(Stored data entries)
☆ ☆ ☆
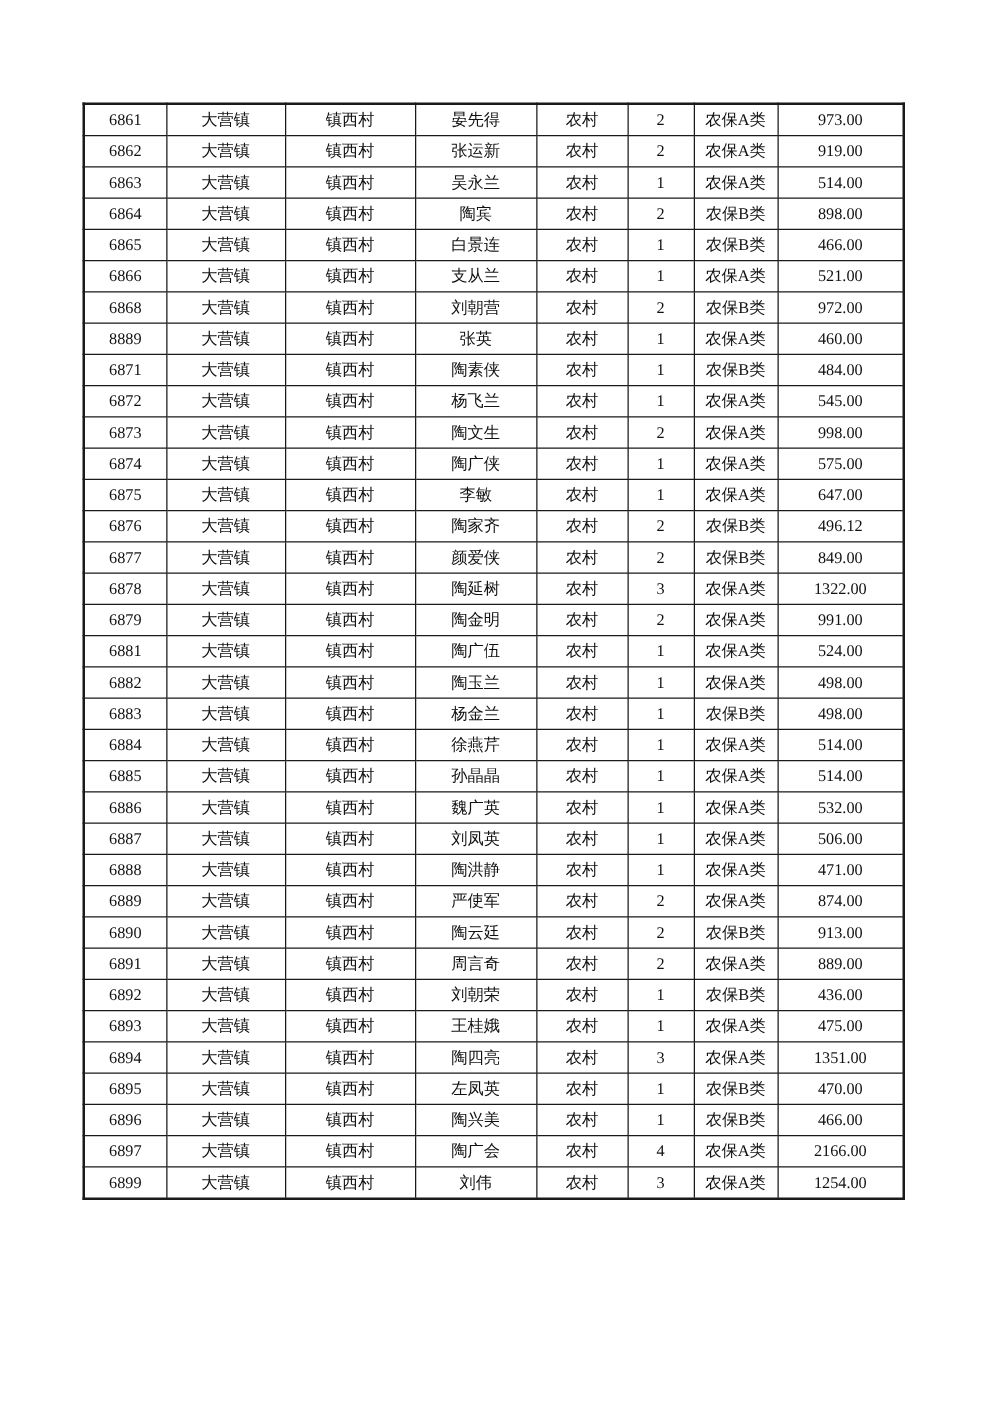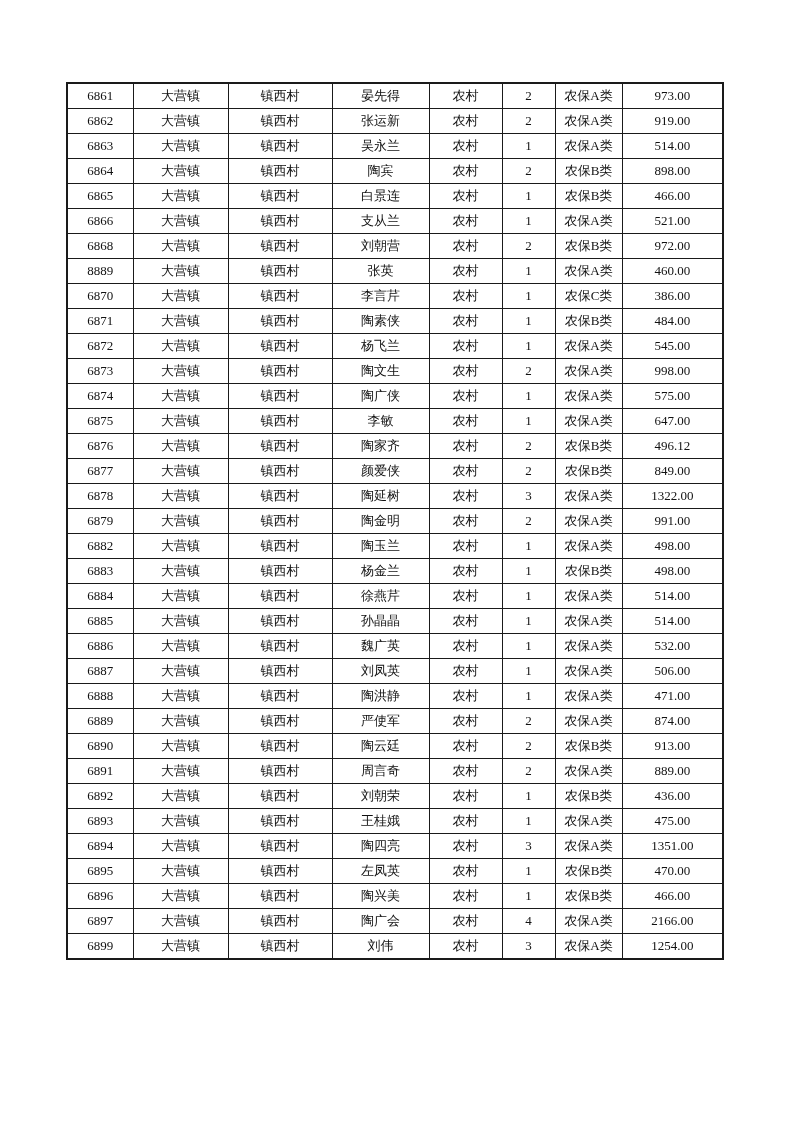--- a/index.html
+++ b/index.html
@@ -142,16 +142,6 @@
           <td>460.00</td>
         </tr>
         <tr>
-          <td>6870</td>
-          <td>大营镇</td>
-          <td>镇西村</td>
-          <td>李言芹</td>
-          <td>农村</td>
-          <td>1</td>
-          <td>农保C类</td>
-          <td>386.00</td>
-        </tr>
-        <tr>
           <td>6871</td>
           <td>大营镇</td>
           <td>镇西村</td>

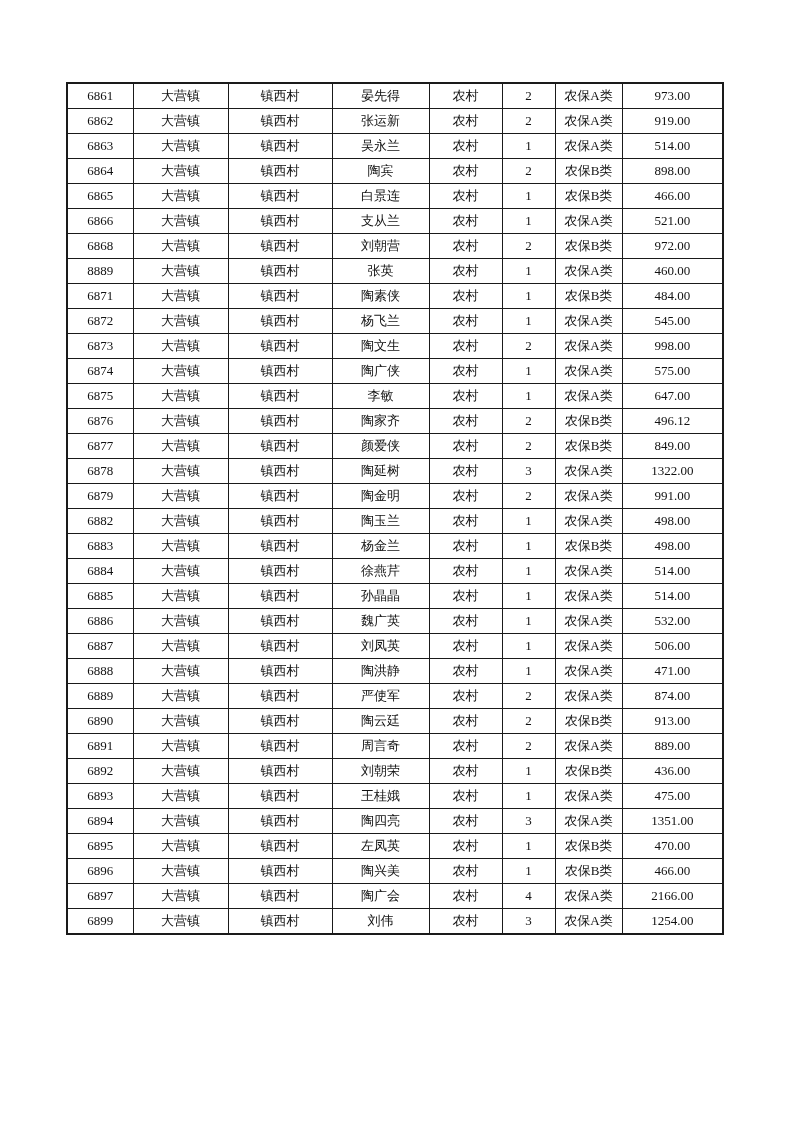--- a/index.html
+++ b/index.html
@@ -232,6 +232,16 @@
           <td>991.00</td>
         </tr>
         <tr>
+          <td>6881</td>
+          <td>大营镇</td>
+          <td>镇西村</td>
+          <td>陶广伍</td>
+          <td>农村</td>
+          <td>1</td>
+          <td>农保A类</td>
+          <td>524.00</td>
+        </tr>
+        <tr>
           <td>6882</td>
           <td>大营镇</td>
           <td>镇西村</td>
☆ ☆ ☆
### ASSIGNED TASK
Output only the lines running from the top of the data above to the line with "<td>6871</td>", inclusive, word for word and without pictures.

### WRITTEN REPLY
--- a/index.html
+++ b/index.html
@@ -142,16 +142,6 @@
           <td>460.00</td>
         </tr>
         <tr>
-          <td>6870</td>
-          <td>大营镇</td>
-          <td>镇西村</td>
-          <td>李言芹</td>
-          <td>农村</td>
-          <td>1</td>
-          <td>农保C类</td>
-          <td>386.00</td>
-        </tr>
-        <tr>
           <td>6871</td>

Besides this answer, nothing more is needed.